Pregnant women are usually tested for HIV in the first trimester of pregnancy. A second test is given in the third trimester, but typically only for women at high risk or in states with higher rates of HIV. If a mom-to-be has a positive test, she will begin taking an antiviral viral regimen to reduce HIV in the bloodstream, and if her viral load is still high, she will have a Cesarean section to further reduce the risk of transmission. And, immediately after birth, the babies are given the current HIV antiretroviral therapy — a trio of drugs given orally through a syringe. The therapy reduces transmission risk from 25 percent to less than 1 percent.
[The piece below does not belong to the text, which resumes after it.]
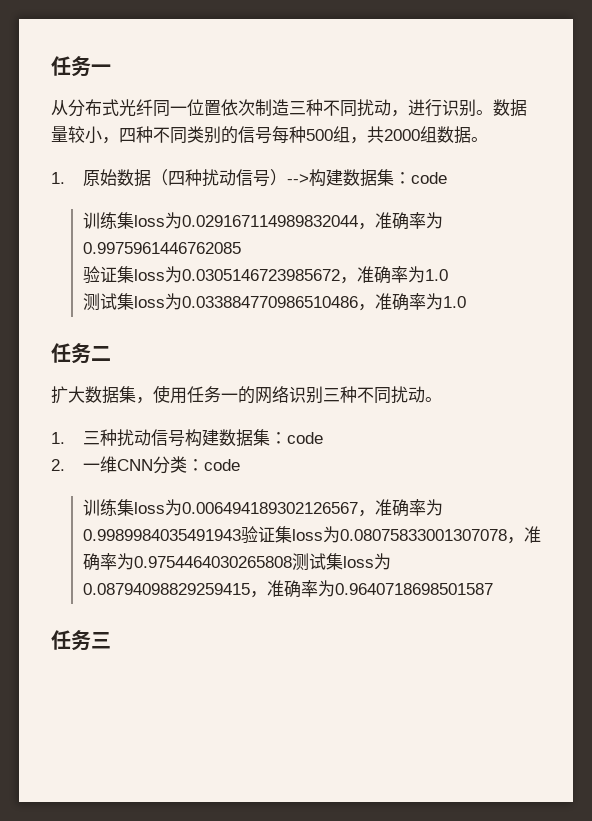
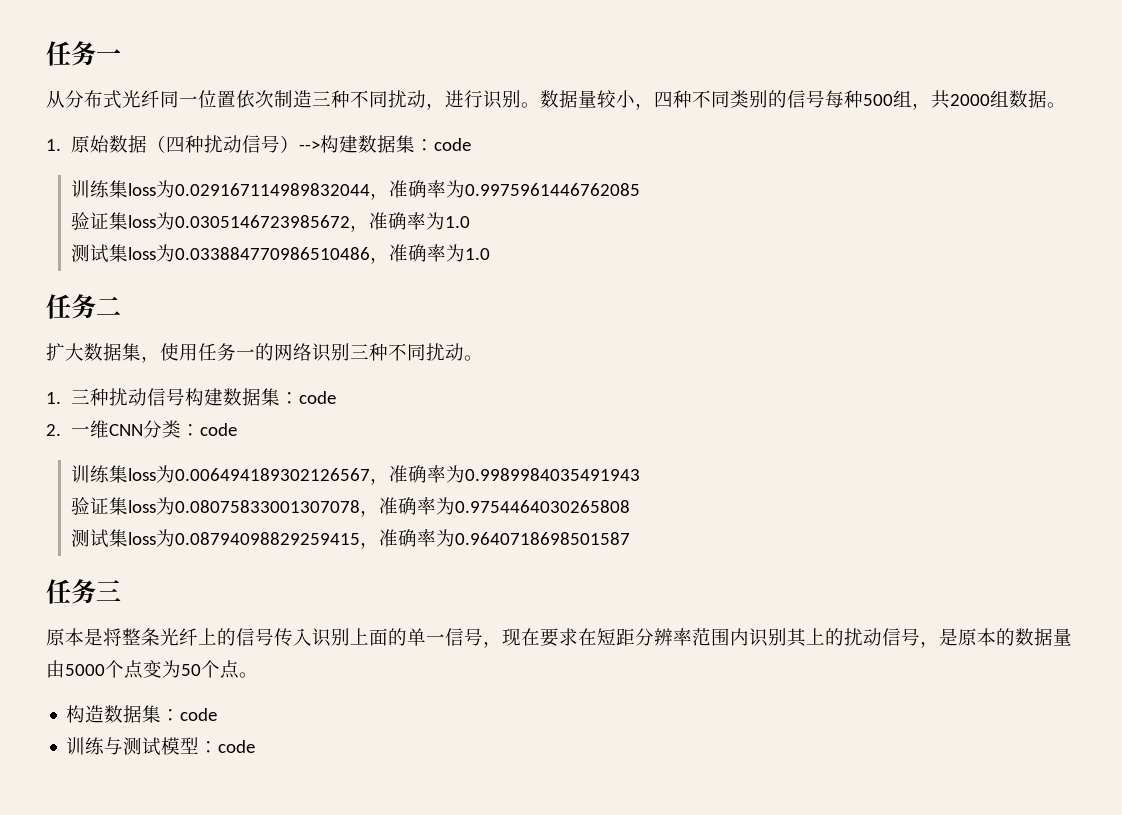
(241, 535) none -> (641, 474) //
(292, 562) none -> (631, 506) //
(111, 640) none -> [46,628,1072,648] [46,660,258,679] [66,705,218,723] [66,737,256,756] // 原本是将整条光纤上的信号传入识别上面的单一信号，现在要求在短距分辨率范围内识别其上的扰动信号，是原本的数据量由5000个点变为50个点。 // 构造数据集：code // 训练与测试模型：code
But sometimes HIV cases in moms-to-be get missed.

Inagaki and colleagues analyzed Medicaid records of more than 3 million babies born from 2009 to 2021. Of those, 2,304 had been given an HIV prophylaxis after birth. But 52 babies had HIV a year after birth and just over half — 27 — had not been given the prophylaxis, indicating that the mother’s infection had been missed. The other half probably got an earlier, less effective treatment that relied on a single drug instead of the usual three. Black infants were the most likely to be diagnosed with HIV a year later and made up 74 percent of those not given the prophylaxis.

Those numbers are small, but HIV can be devastating and costly to families. And it’s preventable.

The three drug combination has led to a dramatic decline in perinatal HIV from 1,610 in 1990 to fewer than 200 cases annually in the United States in recent years. While women make up only 18 percent of those diagnosed with HIV in the United States, 60 percent are of childbearing age. Several thousand women with HIV give birth annually.

The findings suggest that third trimester maternal HIV testing should be universal rather than risk-based to provide timely treatment and prevention of HIV in children, Inagaki says.